St Werburgh's Roman Catholic Parish, Chester

Thomas King

Pte 1st-7th Cheshire Regiment 4085, 241342

Died: 14-10-1918 age 21

Christopher King and his wife Ann nee Tuite arrived in Chester from Ireland in the late 1830s. They lived in Boughton, where Christopher worked as a shoemaker, and here the couple brought up their family of six children. One of their children, Thomas, married Ann Allen in 1879 and the couple moved to 4 Edwards Court. Thomas worked as a labourer. By 1891 Thomas and Ann, with their family of 4 children, lived at 6 Seaville Street. In 1897 Thomas Jnr was born on 6 June and baptised at St Werburgh’s on 27 August of the same year. Thomas was the youngest of the eight children who were born to the couple. All were baptised at St Werburgh’s. Sadly five of the eight failed to survive either infancy or childhood and so only Margaret, Catherine and Thomas reached maturity. In 1900 Thomas Snr died in the workhouse at Chester and was buried, by Fr Maurice Hayes of St Werburgh’s, in the workhouse cemetery. In 1901 Thomas Jnr age 5 was the only child living at home with his mother, at 9 Bellis’ Court, Cuppin Street. His mother Ann worked in a market garden.

However, life as a widow must have become more difficult for Ann King and by 1911 Thomas, age 13, resides at an Industrial Boarding School in Llandegla, North Wales. Orphaned children, children with a parent who was ill, or children thought to be at risk of falling foul of the law, were often reared at these schools. The children were educated there and also learned a trade. We do not know how long Thomas was at the school, or for how long after 1911 he stayed there.

Meantime, Thomas’ sister Elizabeth had married Alfred Patrick Gough in January 1903 at St Francis’ Chester. Gough was a regular soldier who moved around the country as his postings demanded. Because of this, the couple’s four children were born in different parts of the country. Gough’s service ended in 1913 and, some time after this, the family settled in Runcorn. Thomas then appears to have joined his sister and her family there. Gough worked at Union Salt Works in Runcorn and probably arranged for Thomas to obtain a job there. Both men are listed amongst Union Salt workers who enlisted during the Great War.

When war broke out in 1914 Gough immediately rejoined his old regiment, the Cheshires, enlisting at Chester. Thomas probably joined at around the same time. He would have been 17 years of age, would have received his first service number and was then assigned to the Infantry Base Depot of the 5th Battalion Cheshire Regiment.

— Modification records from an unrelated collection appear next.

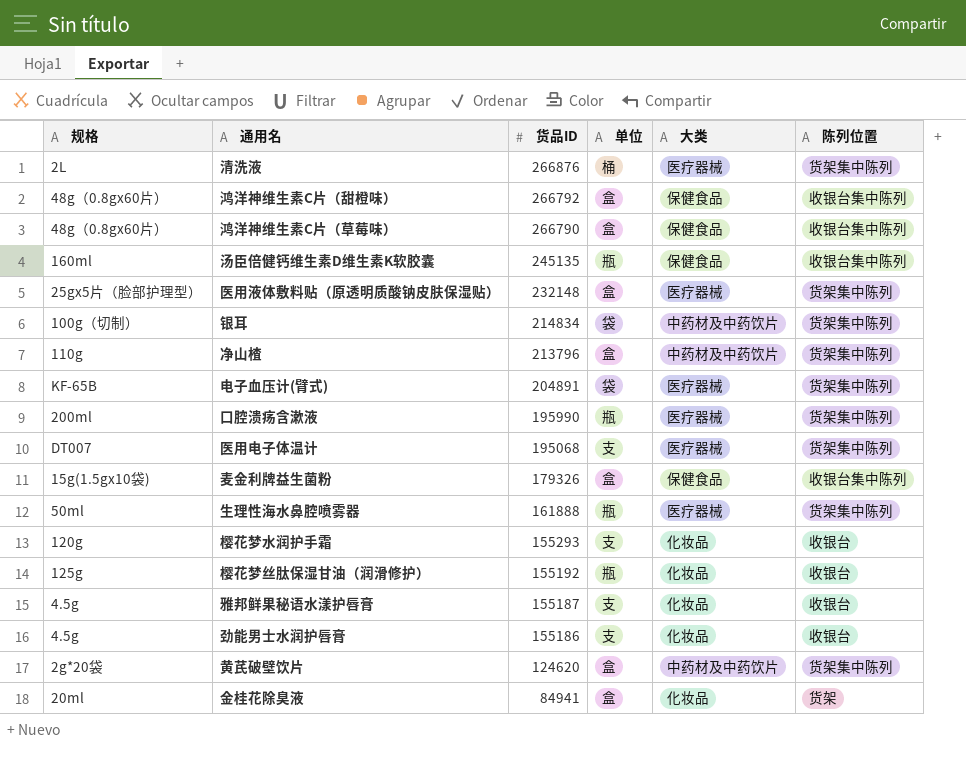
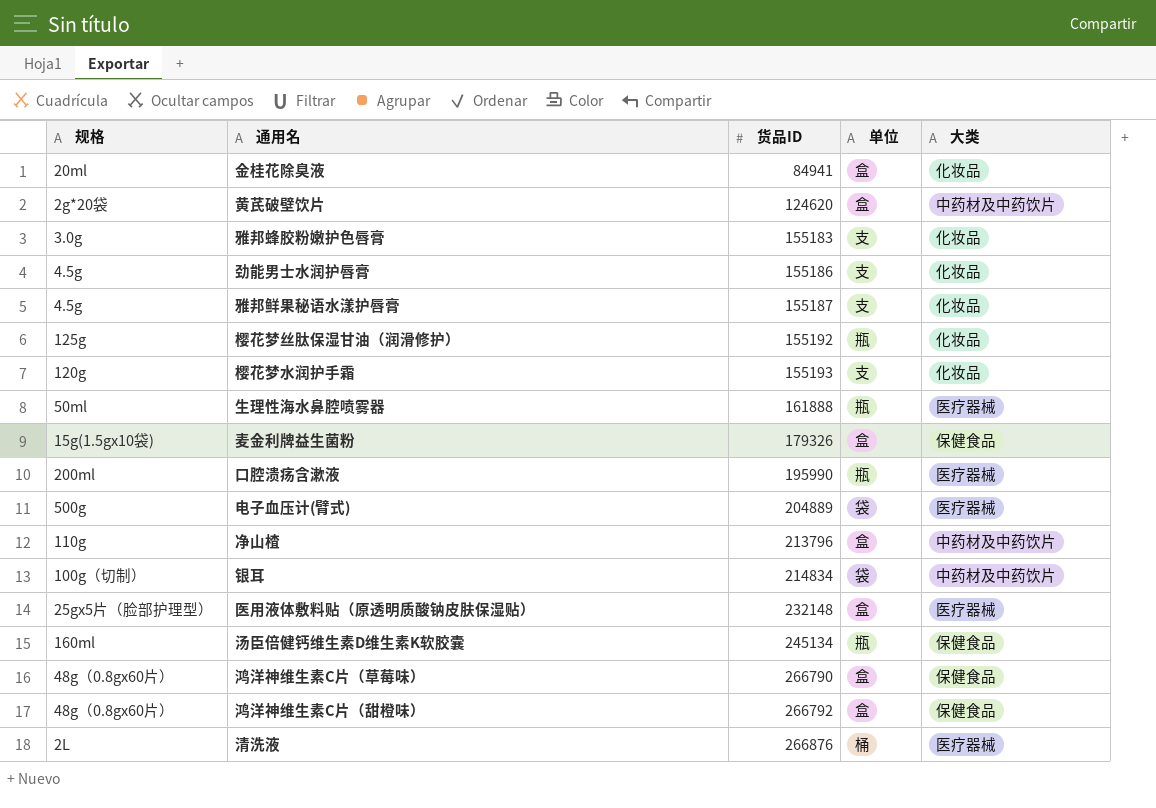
row order: 货品ID descending -> 货品ID ascending
column 陈列位置 | position: 6 -> none
row 医用电子体温计: DT007 | 195068 | 支 | 医疗器械 | 货架集中陈列 -> none
row 雅邦蜂胶粉嫩护色唇膏: none -> 3.0g | 155183 | 支 | 化妆品
樱花梦水润护手霜 | 货品ID: 155293 -> 155193
电子血压计(臂式) | 规格: KF-65B -> 500g
电子血压计(臂式) | 货品ID: 204891 -> 204889
汤臣倍健钙维生素D维生素K软胶囊 | 货品ID: 245135 -> 245134

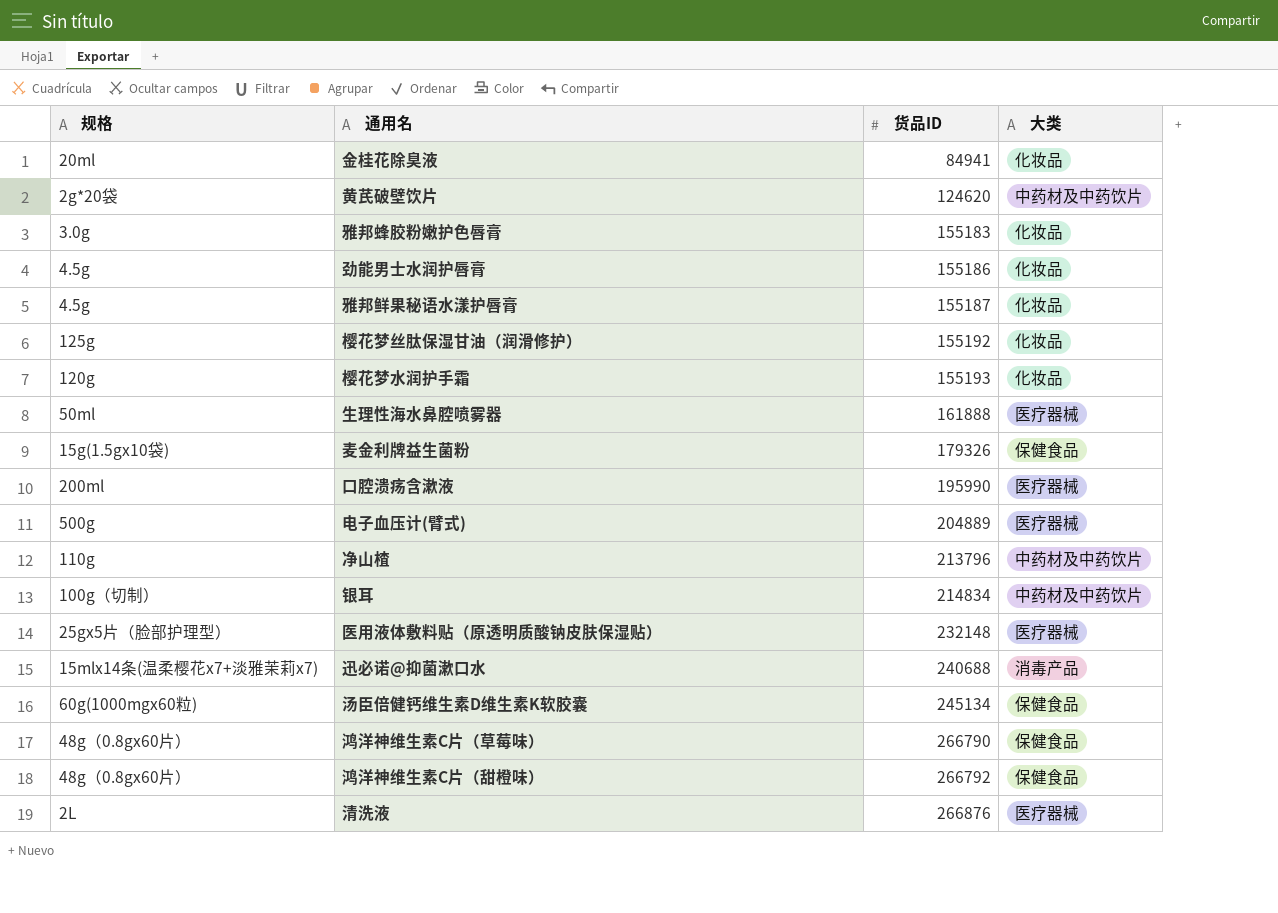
column 单位 | position: 4 -> none
row 迅必诺@抑菌漱口水: none -> 15mlx14条(温柔樱花x7+淡雅茉莉x7) | 240688 | 消毒产品
汤臣倍健钙维生素D维生素K软胶囊 | 规格: 160ml -> 60g(1000mgx60粒)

Later he was transferred to the 5th Battalion Cheshire Regiment Infantry Base Depot and given his second service number. Later still he was at the Infantry Base Depot of  the 7th Battalion Cheshire Regiment and was eventually sent to France and Flanders.

Because his enlistment papers have not survived, we have few details of Thomas’ army service. The only certainty is that he was killed in action on 14 October 1918. The Battalion’s war diaries reveal that at 05.35am on 14 October 1918, the Cheshires attacked enemy positions near Menin, on a wide front. Unfortunately an initial bombardment of the enemy lines had failed to remove all hostile strong points. However, the barrage had produced a great deal of smoke. This made it difficult for the Cheshires to move forward accurately towards their objectives, whilst being subjected to fire from the remaining hostile strong points. Most casualties were sustained in this first stage of the attack, the majority falling within two or three hundred yards of the jumping off tape. It is probably here that Thomas fell.

The operation was completed by the evening of 15 October 1918. During the operation two officers and 23 other ranks had been killed, one officer and 81 other ranks were wounded and 13 other ranks were missing. 200 prisoners had been captured and large quantities of armaments had been taken.

Thomas was buried in grave XX.D.11 of Hooge Crater Cemetery. His effects were left to his sister Margaret Ann Gough, who was his sole legatee. His name is on the Memorial Board in Chester Town Hall and the Memorial Board at Union Salt Works Runcorn. Thomas was entitled to receive the British War Medal and the Allied Victory Medal.